Fueron sensación en Pigalle y en Clichy. Era verlos y corría el champagne. Inauguraron la moda de falda y pantalón combinados para pareja. Se hicieron versos subidos de tono que emparejaban sus nombres con la improbable gimnasia de su amor. Inspiraron variantes del foxtrot que ellos miraban con desdén.
Los fotógrafos trataron de capturar una imagen feliz de aquella locura. Quedan pocas fotos: en todas se los ve incómodos, mirando para lados contrarios, Lorena acercándose y Pascal tratando de escapar, ambos compartiendo simétricas muecas de dolor. En algunas fotos hay chaperones que los sostienen, en casi todas se los ve cubriéndose los ojos del flash de magnesio.
A menos de un año de la operación fueron por consuelo y calmantes a ver al cirujano. Lo más angustioso fue que ninguno pudiera hablarle al médico a solas. Como en cualquier pareja, lo que más les molestaba era el otro. Meses después el cirujano deslizó que ambos se quejaban de una unión más fuerte e invisible que la del bisturí: el matrimonio.
La prensa los llamaba «los amantes de Père-Lachaise». La septicemia, los dolores y las peleas no fueron reveladas. Un anarquista encendió los ánimos con un panfleto instando a «que el hombre no separe lo que el mismo hombre ha unido». Las opiniones se dividieron y en las noches de Menilmontant se supo que la unión pendía, literalmente, de un hilo.
Algunos dicen que Lorena se amputó luego de una noche de drogas y alcohol con la ayuda de un amigo que la pretendía a escondidas. Cuesta imaginar tanto el cortejo previo como la separación. Otras versiones se refieren a una conveniente explosión en un almacén de Gambetta. Todos los rumores convergen en un Pascal gravemente enfermo y finalmente muerto. Fue sepultado en el mismo Père-Lachaise que miro ahora por la ventana. Yace cerca de la famosa tumba de Abelardo, pero sin su Eloísa. De Lorena no se supo nada más. Poco después de estos hechos llegó la Gran Guerra, y con ella casi todo se olvidó.

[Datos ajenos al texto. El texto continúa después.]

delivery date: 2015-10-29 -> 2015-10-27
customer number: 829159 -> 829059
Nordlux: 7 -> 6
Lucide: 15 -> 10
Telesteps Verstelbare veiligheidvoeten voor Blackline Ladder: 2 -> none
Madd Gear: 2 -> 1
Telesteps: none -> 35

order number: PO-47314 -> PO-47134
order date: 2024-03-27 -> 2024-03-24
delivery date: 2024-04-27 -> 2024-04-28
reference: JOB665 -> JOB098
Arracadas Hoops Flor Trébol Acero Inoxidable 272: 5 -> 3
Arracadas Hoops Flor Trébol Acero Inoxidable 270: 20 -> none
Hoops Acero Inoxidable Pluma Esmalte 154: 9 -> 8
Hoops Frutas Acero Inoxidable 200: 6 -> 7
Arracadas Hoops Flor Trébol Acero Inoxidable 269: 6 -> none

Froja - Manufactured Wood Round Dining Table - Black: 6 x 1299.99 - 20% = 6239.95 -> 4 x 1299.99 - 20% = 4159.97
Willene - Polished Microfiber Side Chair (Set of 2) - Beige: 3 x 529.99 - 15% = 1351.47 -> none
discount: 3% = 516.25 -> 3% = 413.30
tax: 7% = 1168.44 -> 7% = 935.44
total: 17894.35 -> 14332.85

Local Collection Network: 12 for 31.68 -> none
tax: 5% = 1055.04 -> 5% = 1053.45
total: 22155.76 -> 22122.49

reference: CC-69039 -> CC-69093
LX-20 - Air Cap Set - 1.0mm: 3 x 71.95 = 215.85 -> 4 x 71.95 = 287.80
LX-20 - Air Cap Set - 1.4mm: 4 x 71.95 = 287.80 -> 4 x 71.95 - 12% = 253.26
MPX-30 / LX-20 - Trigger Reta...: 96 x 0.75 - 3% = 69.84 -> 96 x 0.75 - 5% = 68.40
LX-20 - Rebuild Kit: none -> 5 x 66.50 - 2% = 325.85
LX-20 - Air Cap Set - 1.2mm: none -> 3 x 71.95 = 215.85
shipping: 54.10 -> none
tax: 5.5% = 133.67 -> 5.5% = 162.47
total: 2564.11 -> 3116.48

El dueño termina de contarme la historia. Limpia la foto con un paño y la devuelve a su sitio. Obodobo de pronto me suena a algo oscuro, africano, hermético.
– ¿Y el bar? ¿Por qué se llama así?
El dueño sonríe y se alisa el delantal en un gesto casi femenino. Señala al cementerio cruzando la calle, y me dice, sonriendo.
-Obodobo quiere decir «los que duermen bien».
Lo miro fijo, entendiendo. Flota un silencio irreal sobre el bar mientras la gente pasa caminando por Menilmontant, como si en la avenida fluyera un río de tiempo custodiado por tilos y cuervos, y aún pudieran verse las antiguas bodegas, los obreros del mármol, las zonas de retiro y las guinguettes donde corría el chardonnay.
Saludo, y salgo al boulevard. Suena una sirena a lo lejos.